Ebrei in Ucraina
di Giorgio Gomel
Nella storia dell’ebraismo europeo e delle sue manifestazioni intellettuali l’Ucraina ha rivestito nel tempo una posizione preminente. Odessa evoca Isaac Babel, Leone Ginzburg, Vladimir Jabotinskij, Leon Pinsker. Czernowitz (oggi Cernivci in ucraino, allora sotto la sovranità rumena) Paul Celan e Aharon Appelfeld. Molti altri potremmo elencare.
Anche il demone dell’antiebraismo ha vissuto un’esistenza imperitura. Ne furono vittime gli ebrei assassinati dalle bande di cosacchi guidate da Cheml’nitsky nella prima metà del ‘600 con il sostegno degli zar russi e nei pogrom scatenati sul finire dell’800 dopo l’assassinio dello zar Alessandro ; nelle violenze antiebraiche nel pieno della guerra civile del 1919-20 fino allo sterminio di massa organizzato dalle armate naziste con l’invasione del 1941 con il sostegno di collaborazionisti ucraini guidati da Stepan Bandera che massacrarono ebrei in Ucraina e Polonia.
Odessa, negli anni ’30 del Novecento abitata da quasi 200.000 ebrei – una città con un’impronta culturalmente ebraica alla stregua di Vienna, Berlino o Vilnius -, ne registra oggi un numero esiguo.
Assurge a simbolo dell’eccidio la vicenda di Babij Jar dove nel settembre 1941 i nazisti massacrarono oltre 30.000 ebrei nello spazio di due giorni e dove per molti anni del regime sovietico postbellico non vi fu una lapide commemorativa, come ci ricordarono il poeta Evtushenko e il compositore Schostakovic. Anche ad Odessa nell’ottobre vi fu un eccidio di massa di analoghe dimensioni, una barbarie compiuta dalle armate naziste e rumene alleate.
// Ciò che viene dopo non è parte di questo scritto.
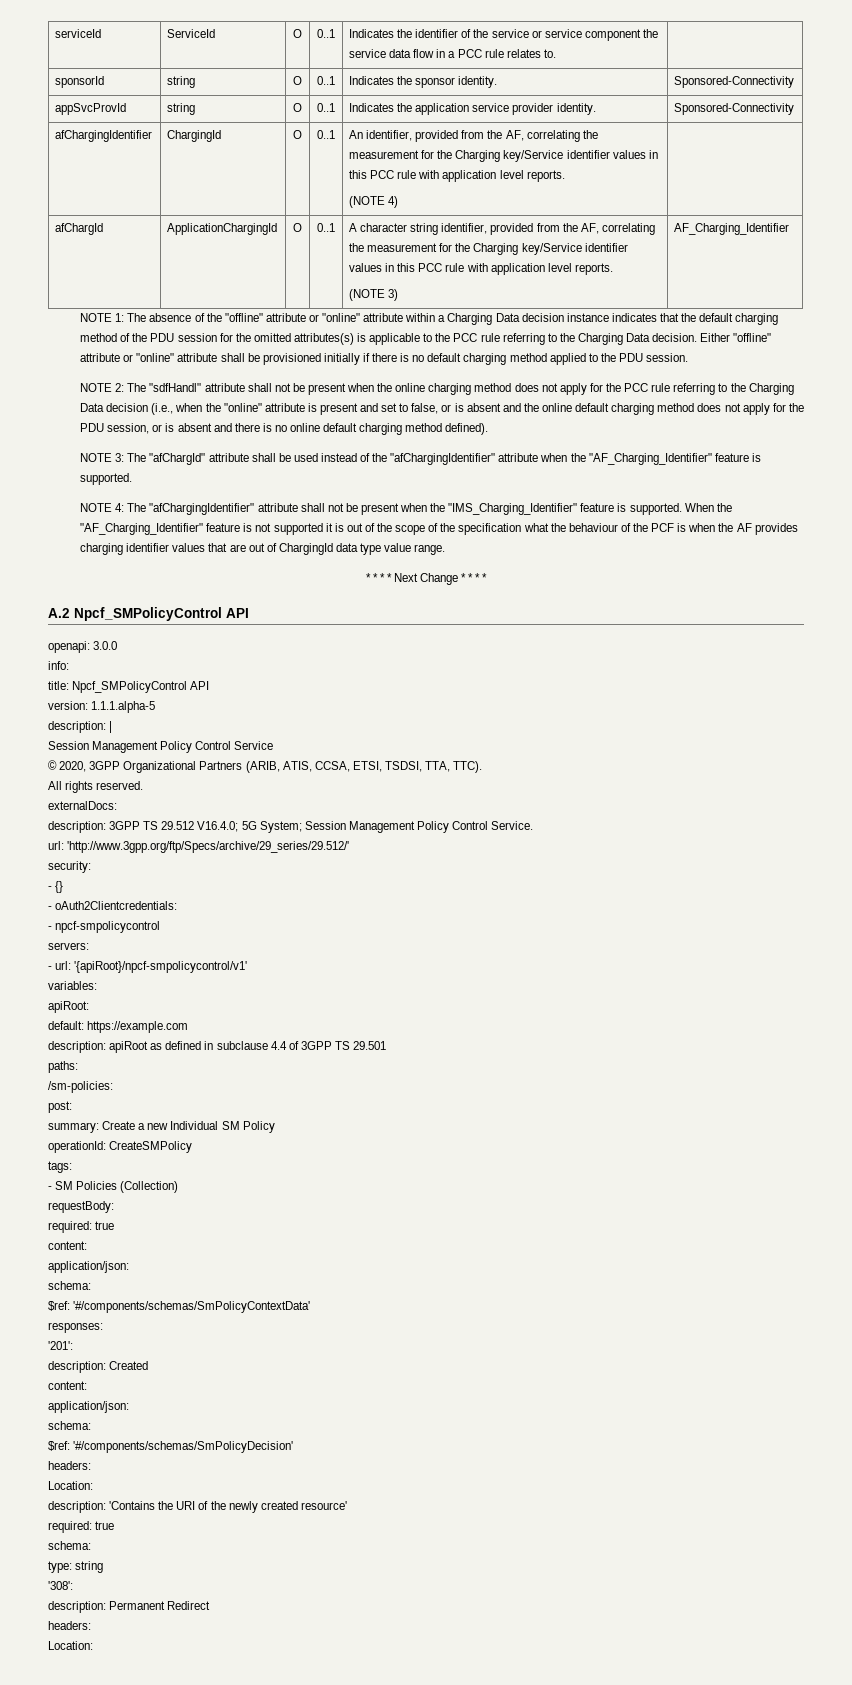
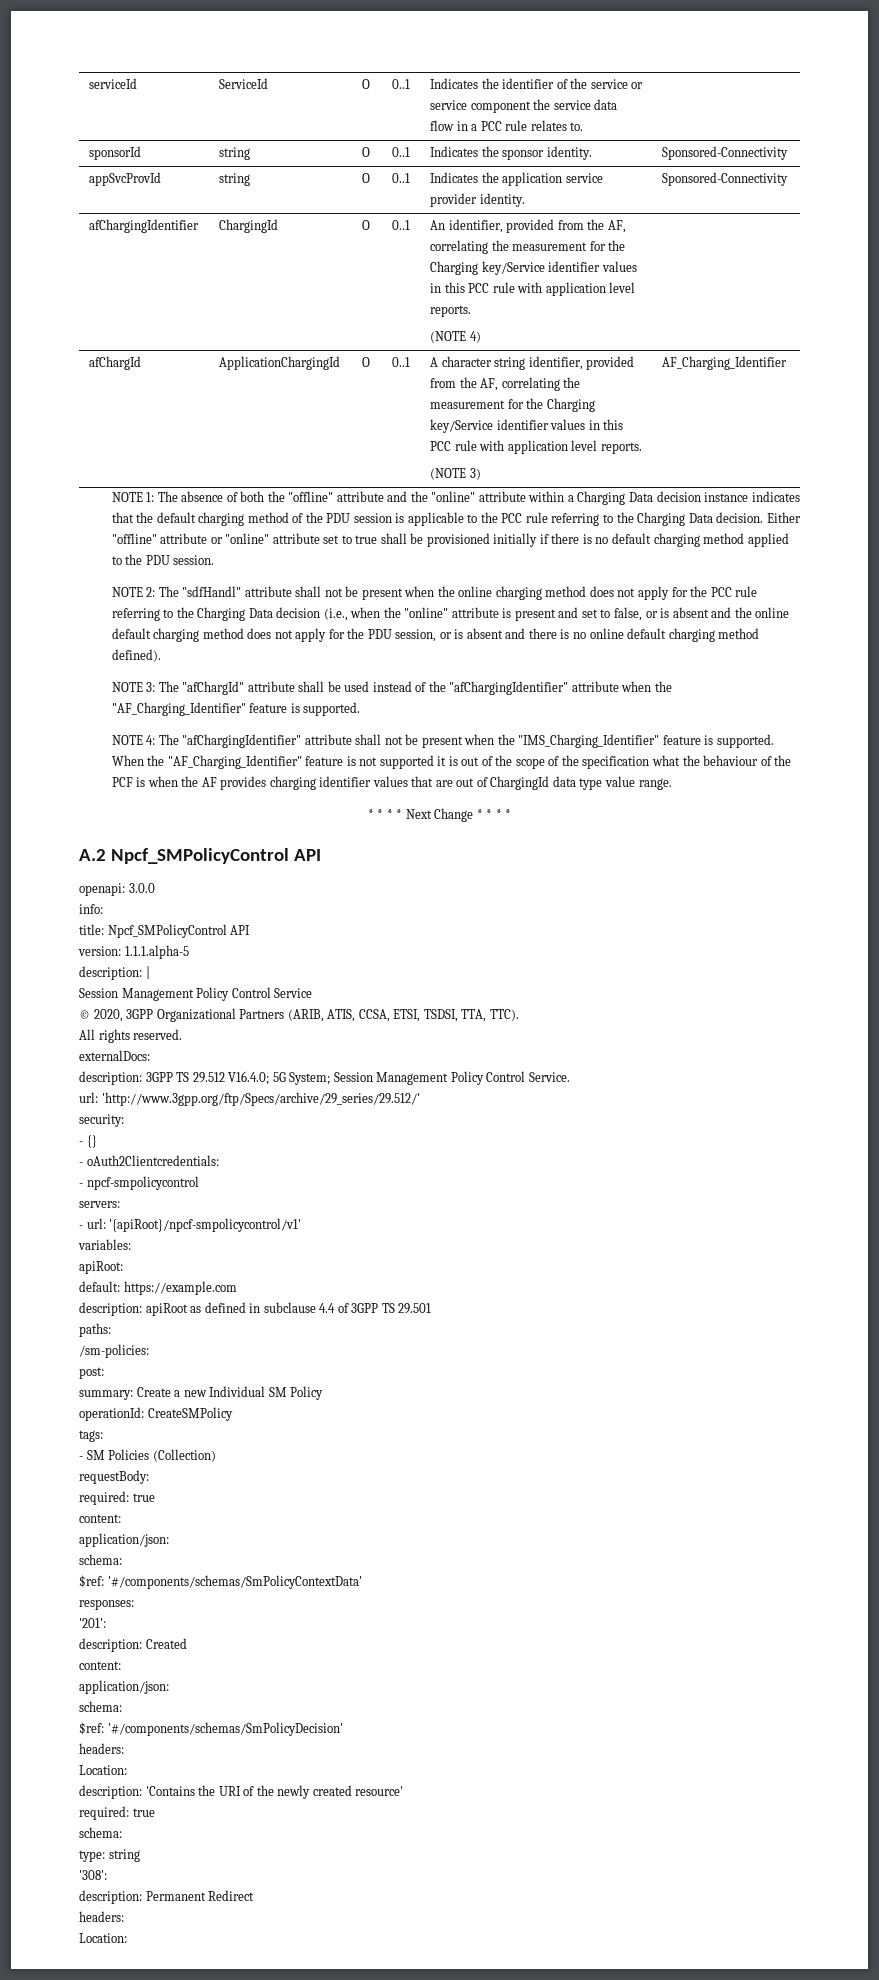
- NOTE 1: The absence of the "offline" attribute or "online" attribute within a Charging Data decision instance indicates that the default charging method of the PDU session for the omitted attributes(s) is applicable to the PCC rule referring to the Charging Data decision.
+ NOTE 1: The absence of both the "offline" attribute and the "online" attribute within a Charging Data decision instance indicates that the default charging method of the PDU session is applicable to the PCC rule referring to the Charging Data decision.
- Either "offline" attribute or "online" attribute shall be provisioned initially if there is no default charging method applied to the PDU session.
+ Either "offline" attribute or "online" attribute set to true shall be provisioned initially if there is no default charging method applied to the PDU session.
Vivono in Ucraina poco più di 40.000 ebrei secondo le statistiche dell’Institute for Jewish policy research di Londra, circa 1 per mille della popolazione complessiva del paese. Lo stesso Presidente Zelensky eletto nel 2019 e il primo ministro Groysman in carica fra il 2016 e il 2019 sono di famiglia ebraica. La loro concezione ed azione politica sono segnate dal tentativo di conciliare il patriottismo antirusso con l’opposizione ai nazionalisti ucraini che tuttora celebrano le gesta immonde dei collaborazionisti filonazisti nella Seconda guerra mondiale e nel genocidio. Circa 250.000 ebrei ucraini sono emigrati in Israele con la dissoluzione dell’URSS negli anni ’90 del Novecento; altri 30.000 circa con il conflitto esploso nel Donbass nel 2014.
In questi giorni altri ebrei ucraini così come israeliani residenti in Ucraina cercano di lasciare il paese aggredito dalla Russia. L’Agenzia ebraica ha allestito punti di transito in località sui confini ucraini con la Polonia, la Moldavia, la Romania e l’Ungheria.
Il governo d’Israele è apparso nel periodo precedente l’aggressione russa piuttosto silente, ambivalente, mosso da calcoli di convenienza, in parte perché preoccupato dello stato delle comunità ebraiche sia in Ucraina che in Russia, ma soprattutto nell’intento di preservare la sua libertà d’azione in Siria dove la Russia detiene basi e forze militari a difesa del regime di Assad e dove Israele e Russia hanno quindi un comune interesse a non pregiudicare relazioni strategiche di sicurezza reciproca. Con lo scoppio delle ostilità il governo però ha cambiato registro difendendo il principio dell’integrità territoriale e della sovranità degli stati (vedi Ucraina). Il sistema di alleanze del paese, in primis con gli Stati Uniti e l’Occidente, ha prevalso sulle altre considerazioni.